Below is some data. Retype exactly the lines starting at the one with "- 1. Configure client objects" and ending at the one with "- The standard".

## INPUT RECORDS
------------------------------------------------------------------------

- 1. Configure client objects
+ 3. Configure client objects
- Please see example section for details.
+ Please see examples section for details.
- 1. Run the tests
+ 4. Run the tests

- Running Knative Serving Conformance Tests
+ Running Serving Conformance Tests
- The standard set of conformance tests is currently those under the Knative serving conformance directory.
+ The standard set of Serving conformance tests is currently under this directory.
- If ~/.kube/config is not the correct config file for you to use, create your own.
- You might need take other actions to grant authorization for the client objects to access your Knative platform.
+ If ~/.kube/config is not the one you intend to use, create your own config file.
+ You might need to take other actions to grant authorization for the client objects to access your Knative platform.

------------------------------------------------------------------------

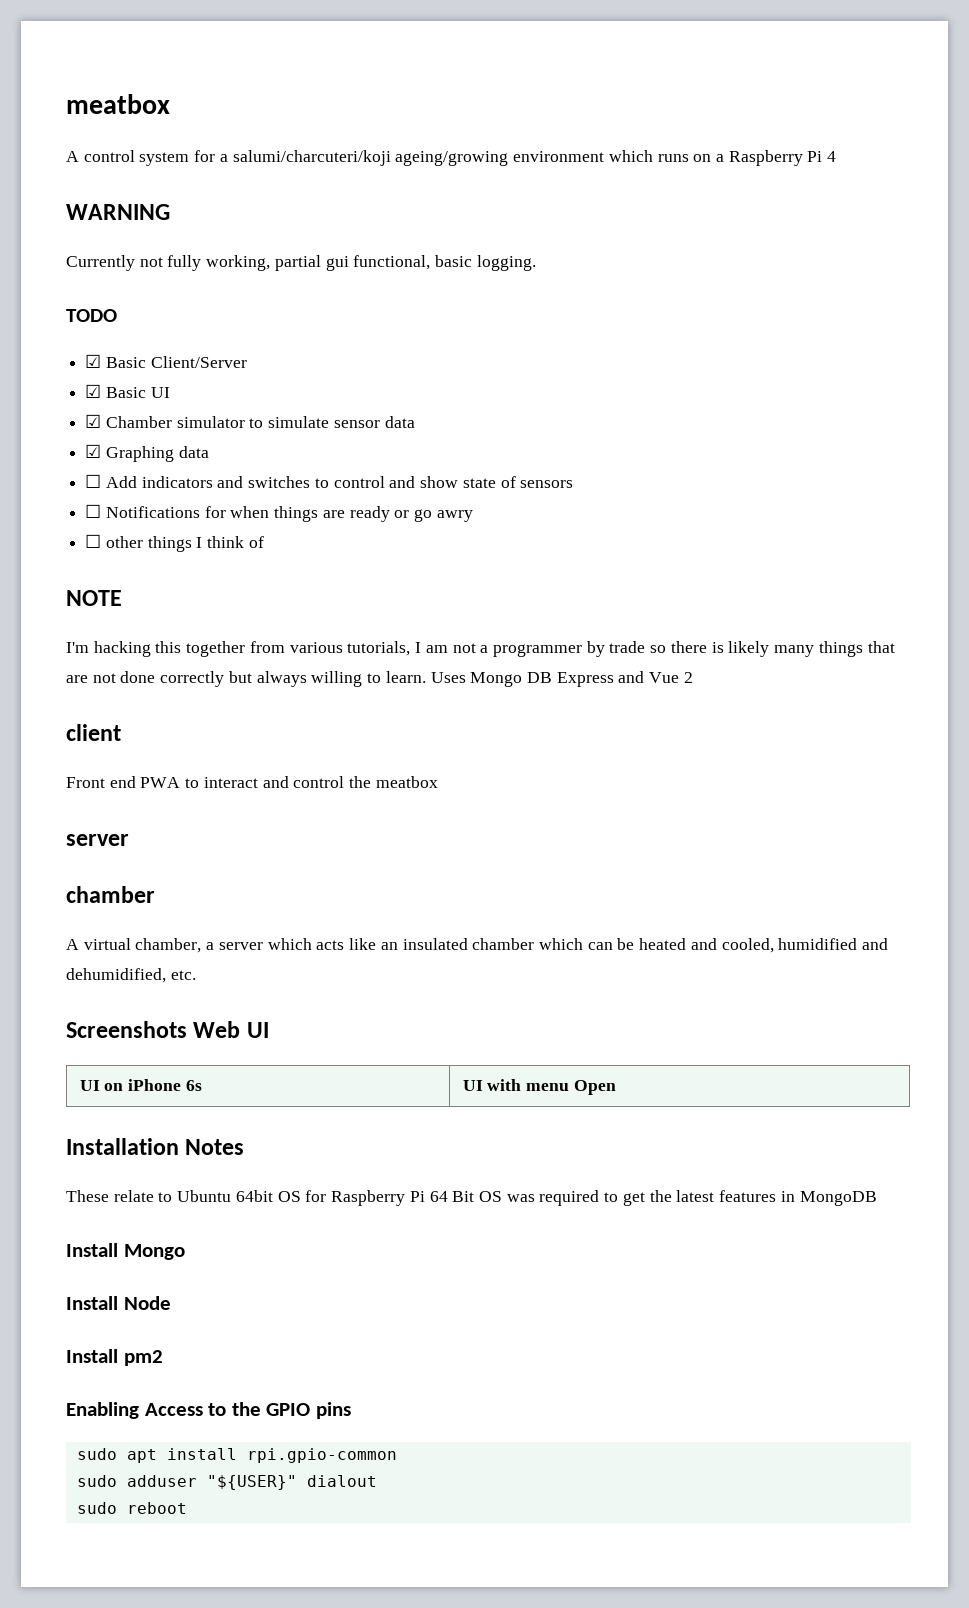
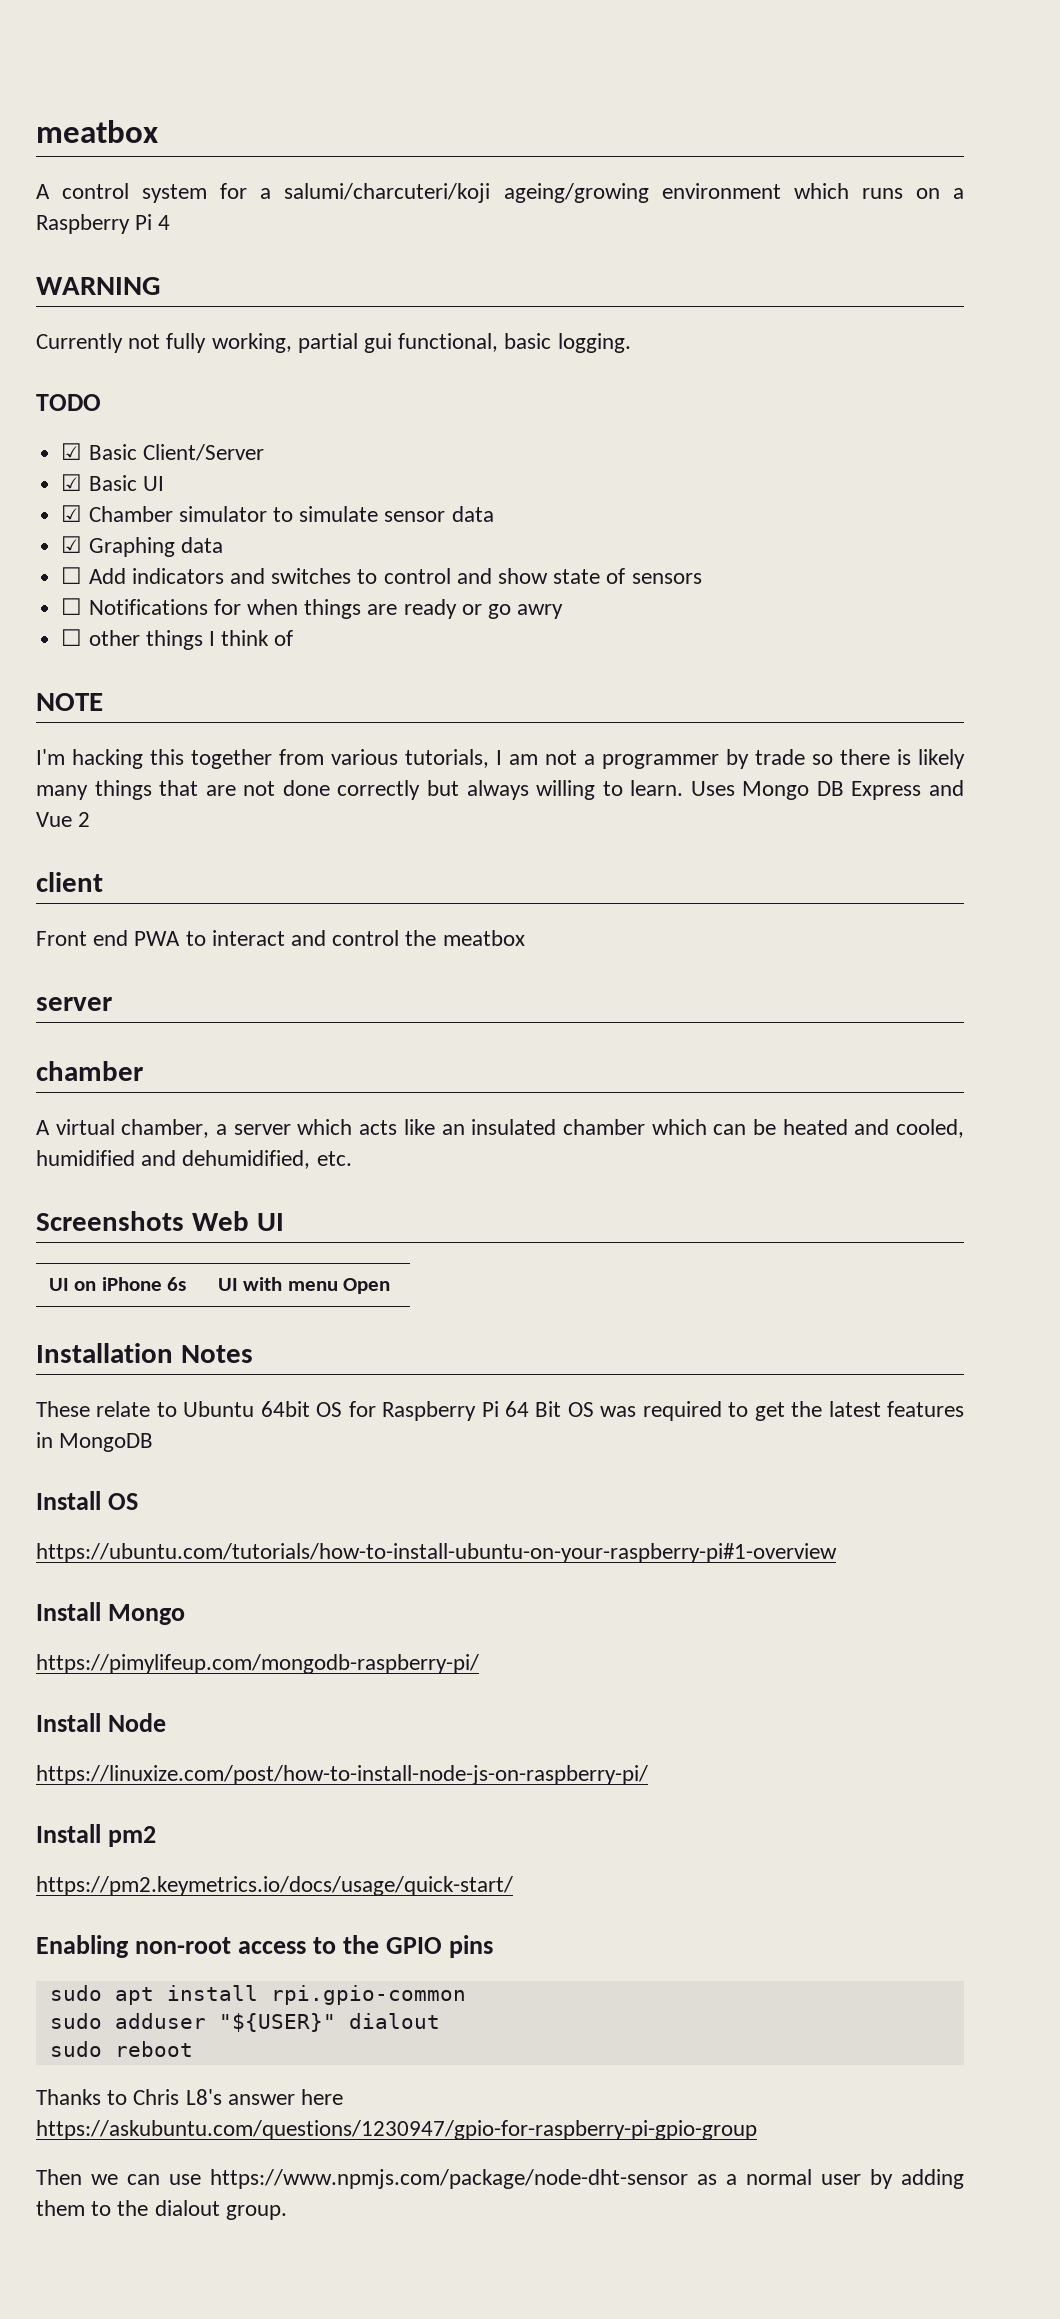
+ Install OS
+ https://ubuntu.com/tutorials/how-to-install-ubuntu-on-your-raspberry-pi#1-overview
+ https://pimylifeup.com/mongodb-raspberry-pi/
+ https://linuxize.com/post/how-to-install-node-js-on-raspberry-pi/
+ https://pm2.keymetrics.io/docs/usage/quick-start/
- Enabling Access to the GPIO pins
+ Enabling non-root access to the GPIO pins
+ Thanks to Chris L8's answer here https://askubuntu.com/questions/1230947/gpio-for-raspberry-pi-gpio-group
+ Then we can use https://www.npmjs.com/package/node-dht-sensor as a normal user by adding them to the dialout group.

------------------------------------------------------------------------

## SOLVED PROBLEM
- 1. Configure client objects
+ 3. Configure client objects
- Please see example section for details.
+ Please see examples section for details.
- 1. Run the tests
+ 4. Run the tests

- Running Knative Serving Conformance Tests
+ Running Serving Conformance Tests
- The standard set of conformance tests is currently those under the Knative serving conformance directory.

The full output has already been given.